- **TO DO**
The answer is to be an exact copy of the lines below running from the line with "[427,275,516,292] recorded ->" down to the line with "[45,545,186,559] // make image actual height ->", both ends included, and nothing more.

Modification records
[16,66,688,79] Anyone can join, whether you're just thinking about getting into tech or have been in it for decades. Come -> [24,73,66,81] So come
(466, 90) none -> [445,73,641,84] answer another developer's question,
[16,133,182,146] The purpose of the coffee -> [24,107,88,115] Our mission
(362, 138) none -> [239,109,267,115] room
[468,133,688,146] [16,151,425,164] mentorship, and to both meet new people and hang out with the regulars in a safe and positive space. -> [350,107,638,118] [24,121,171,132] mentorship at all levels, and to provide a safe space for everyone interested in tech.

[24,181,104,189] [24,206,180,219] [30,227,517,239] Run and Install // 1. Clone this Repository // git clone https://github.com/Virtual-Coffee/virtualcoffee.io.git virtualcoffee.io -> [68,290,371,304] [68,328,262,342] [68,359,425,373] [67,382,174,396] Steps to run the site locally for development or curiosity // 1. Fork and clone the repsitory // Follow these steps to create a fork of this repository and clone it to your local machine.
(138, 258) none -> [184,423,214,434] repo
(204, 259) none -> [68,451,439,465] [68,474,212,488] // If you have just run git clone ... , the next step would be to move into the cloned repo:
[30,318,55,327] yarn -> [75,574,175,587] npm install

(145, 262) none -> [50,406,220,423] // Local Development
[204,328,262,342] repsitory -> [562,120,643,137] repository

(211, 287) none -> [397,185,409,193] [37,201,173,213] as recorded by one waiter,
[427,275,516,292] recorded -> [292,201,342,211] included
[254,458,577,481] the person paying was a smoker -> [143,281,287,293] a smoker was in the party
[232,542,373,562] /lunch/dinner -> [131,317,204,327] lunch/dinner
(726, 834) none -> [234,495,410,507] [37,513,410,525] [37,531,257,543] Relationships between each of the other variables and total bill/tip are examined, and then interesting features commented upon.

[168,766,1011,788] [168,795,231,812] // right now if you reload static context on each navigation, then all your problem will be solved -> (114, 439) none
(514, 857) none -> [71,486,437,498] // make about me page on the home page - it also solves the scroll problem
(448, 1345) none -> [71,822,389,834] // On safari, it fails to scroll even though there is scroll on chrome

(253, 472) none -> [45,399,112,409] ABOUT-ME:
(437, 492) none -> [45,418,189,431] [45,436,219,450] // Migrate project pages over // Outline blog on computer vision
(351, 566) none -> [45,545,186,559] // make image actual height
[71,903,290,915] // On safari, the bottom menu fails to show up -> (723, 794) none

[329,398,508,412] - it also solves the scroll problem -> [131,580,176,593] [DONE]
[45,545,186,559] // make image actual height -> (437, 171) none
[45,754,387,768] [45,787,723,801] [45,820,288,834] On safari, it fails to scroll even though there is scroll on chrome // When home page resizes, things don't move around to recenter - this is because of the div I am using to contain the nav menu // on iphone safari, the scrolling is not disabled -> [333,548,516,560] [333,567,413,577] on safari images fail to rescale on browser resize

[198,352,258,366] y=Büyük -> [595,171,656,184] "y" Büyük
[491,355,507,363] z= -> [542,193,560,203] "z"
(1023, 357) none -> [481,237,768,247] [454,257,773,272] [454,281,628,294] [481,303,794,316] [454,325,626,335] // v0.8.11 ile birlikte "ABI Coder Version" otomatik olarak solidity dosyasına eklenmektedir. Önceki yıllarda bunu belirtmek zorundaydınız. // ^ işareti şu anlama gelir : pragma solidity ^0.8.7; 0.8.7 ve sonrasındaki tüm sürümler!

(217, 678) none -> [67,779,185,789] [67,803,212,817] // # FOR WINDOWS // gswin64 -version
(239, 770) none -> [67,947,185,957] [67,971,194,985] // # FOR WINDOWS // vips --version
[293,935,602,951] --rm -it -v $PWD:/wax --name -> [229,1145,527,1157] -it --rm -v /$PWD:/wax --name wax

- **SOLUTION TO THIS EXERCISE**
[427,275,516,292] recorded -> [292,201,342,211] included
[254,458,577,481] the person paying was a smoker -> [143,281,287,293] a smoker was in the party
[232,542,373,562] /lunch/dinner -> [131,317,204,327] lunch/dinner
(726, 834) none -> [234,495,410,507] [37,513,410,525] [37,531,257,543] Relationships between each of the other variables and total bill/tip are examined, and then interesting features commented upon.

[168,766,1011,788] [168,795,231,812] // right now if you reload static context on each navigation, then all your problem will be solved -> (114, 439) none
(514, 857) none -> [71,486,437,498] // make about me page on the home page - it also solves the scroll problem
(448, 1345) none -> [71,822,389,834] // On safari, it fails to scroll even though there is scroll on chrome

(253, 472) none -> [45,399,112,409] ABOUT-ME:
(437, 492) none -> [45,418,189,431] [45,436,219,450] // Migrate project pages over // Outline blog on computer vision
(351, 566) none -> [45,545,186,559] // make image actual height
[71,903,290,915] // On safari, the bottom menu fails to show up -> (723, 794) none

[329,398,508,412] - it also solves the scroll problem -> [131,580,176,593] [DONE]
[45,545,186,559] // make image actual height -> (437, 171) none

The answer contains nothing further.